• [Recorded data]:
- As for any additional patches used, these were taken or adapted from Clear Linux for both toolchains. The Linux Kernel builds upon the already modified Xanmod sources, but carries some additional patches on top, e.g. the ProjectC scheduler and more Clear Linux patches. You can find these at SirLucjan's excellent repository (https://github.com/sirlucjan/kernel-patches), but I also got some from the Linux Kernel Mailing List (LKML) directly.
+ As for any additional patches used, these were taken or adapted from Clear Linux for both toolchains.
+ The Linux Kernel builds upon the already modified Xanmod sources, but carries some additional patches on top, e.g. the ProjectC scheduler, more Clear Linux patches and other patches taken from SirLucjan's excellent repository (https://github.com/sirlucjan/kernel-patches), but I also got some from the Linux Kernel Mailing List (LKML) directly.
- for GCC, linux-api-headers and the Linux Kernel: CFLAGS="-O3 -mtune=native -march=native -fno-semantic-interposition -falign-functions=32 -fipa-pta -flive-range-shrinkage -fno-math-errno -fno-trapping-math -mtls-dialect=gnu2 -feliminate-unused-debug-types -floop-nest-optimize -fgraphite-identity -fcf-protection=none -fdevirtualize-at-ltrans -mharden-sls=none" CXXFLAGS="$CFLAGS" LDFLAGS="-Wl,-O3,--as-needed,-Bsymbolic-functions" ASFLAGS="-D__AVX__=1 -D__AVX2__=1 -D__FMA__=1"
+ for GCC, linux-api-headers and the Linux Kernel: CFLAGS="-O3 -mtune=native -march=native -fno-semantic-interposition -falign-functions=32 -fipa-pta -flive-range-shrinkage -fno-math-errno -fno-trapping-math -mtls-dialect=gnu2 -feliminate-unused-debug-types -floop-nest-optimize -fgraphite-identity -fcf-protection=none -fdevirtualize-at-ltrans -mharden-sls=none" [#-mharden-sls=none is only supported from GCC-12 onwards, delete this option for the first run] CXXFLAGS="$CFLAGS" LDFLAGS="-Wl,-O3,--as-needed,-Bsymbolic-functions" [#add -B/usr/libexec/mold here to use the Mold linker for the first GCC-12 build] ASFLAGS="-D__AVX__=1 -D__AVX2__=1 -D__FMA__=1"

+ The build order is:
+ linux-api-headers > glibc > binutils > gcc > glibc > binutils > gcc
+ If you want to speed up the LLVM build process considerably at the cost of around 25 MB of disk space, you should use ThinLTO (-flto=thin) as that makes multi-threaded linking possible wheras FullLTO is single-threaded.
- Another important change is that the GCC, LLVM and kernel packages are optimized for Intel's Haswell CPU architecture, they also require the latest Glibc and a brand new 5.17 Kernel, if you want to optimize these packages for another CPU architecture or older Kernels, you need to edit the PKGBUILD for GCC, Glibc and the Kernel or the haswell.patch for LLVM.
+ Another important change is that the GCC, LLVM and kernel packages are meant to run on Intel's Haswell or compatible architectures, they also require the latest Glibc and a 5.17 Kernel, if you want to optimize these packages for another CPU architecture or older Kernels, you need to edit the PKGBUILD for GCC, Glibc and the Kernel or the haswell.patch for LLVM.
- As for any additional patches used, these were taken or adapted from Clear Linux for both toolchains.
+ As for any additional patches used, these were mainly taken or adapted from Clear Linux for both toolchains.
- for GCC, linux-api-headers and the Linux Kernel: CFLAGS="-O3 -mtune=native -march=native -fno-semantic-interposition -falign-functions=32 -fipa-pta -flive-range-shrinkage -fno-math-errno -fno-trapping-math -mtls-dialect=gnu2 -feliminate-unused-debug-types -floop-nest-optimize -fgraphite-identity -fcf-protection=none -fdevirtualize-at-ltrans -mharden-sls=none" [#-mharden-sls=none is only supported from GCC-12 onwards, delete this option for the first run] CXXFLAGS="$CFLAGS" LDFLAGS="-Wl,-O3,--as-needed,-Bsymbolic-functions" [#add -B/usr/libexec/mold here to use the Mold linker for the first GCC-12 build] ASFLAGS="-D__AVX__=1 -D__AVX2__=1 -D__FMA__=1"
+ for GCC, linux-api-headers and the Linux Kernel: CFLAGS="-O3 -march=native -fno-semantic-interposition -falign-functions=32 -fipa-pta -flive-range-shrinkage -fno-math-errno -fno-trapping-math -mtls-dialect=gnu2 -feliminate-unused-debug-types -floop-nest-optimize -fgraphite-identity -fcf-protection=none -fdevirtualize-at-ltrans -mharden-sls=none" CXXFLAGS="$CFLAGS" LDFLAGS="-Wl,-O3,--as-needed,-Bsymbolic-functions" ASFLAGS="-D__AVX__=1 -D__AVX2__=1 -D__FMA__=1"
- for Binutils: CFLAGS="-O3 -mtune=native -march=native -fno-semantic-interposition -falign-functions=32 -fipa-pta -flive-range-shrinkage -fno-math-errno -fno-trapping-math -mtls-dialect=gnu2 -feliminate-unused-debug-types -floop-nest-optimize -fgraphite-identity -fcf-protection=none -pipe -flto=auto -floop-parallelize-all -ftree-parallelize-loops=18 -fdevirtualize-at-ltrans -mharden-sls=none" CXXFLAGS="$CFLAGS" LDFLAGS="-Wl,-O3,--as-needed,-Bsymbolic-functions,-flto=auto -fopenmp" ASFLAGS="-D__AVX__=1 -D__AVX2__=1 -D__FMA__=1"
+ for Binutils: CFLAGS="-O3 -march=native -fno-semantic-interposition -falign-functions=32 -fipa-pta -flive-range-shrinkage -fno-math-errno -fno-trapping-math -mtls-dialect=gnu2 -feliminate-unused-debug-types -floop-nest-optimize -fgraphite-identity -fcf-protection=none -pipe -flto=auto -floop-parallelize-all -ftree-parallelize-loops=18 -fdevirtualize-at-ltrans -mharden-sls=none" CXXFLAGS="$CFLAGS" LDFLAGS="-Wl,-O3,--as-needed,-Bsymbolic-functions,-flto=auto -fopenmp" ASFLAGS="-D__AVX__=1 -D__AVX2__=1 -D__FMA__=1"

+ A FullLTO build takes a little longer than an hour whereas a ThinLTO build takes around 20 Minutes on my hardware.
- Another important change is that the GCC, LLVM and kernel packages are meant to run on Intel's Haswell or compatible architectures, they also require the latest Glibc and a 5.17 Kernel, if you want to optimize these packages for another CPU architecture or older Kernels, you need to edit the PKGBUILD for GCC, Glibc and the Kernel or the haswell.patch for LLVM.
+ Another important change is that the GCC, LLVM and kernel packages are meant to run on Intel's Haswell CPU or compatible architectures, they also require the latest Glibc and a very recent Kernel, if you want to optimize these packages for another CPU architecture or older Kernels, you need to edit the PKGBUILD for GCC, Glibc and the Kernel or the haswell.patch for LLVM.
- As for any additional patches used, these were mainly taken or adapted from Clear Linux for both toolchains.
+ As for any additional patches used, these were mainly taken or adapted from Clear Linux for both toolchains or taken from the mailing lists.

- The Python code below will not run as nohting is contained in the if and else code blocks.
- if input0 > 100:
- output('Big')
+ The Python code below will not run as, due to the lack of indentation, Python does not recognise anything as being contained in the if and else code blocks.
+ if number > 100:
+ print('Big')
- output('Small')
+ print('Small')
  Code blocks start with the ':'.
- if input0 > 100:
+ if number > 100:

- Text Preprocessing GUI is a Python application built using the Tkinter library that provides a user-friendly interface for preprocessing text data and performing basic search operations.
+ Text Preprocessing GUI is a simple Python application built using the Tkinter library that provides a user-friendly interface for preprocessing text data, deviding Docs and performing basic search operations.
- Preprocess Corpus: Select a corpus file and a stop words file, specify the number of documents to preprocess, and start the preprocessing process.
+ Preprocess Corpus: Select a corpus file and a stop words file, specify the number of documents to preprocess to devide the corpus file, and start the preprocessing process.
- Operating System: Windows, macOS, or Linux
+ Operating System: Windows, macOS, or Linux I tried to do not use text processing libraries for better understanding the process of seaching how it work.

• [What this task involves]:
The lines sought are those in the data above that include the string "mainly"; copy each one.

• [Response area]:
+ As for any additional patches used, these were mainly taken or adapted from Clear Linux for both toolchains.
- As for any additional patches used, these were mainly taken or adapted from Clear Linux for both toolchains.
+ As for any additional patches used, these were mainly taken or adapted from Clear Linux for both toolchains or taken from the mailing lists.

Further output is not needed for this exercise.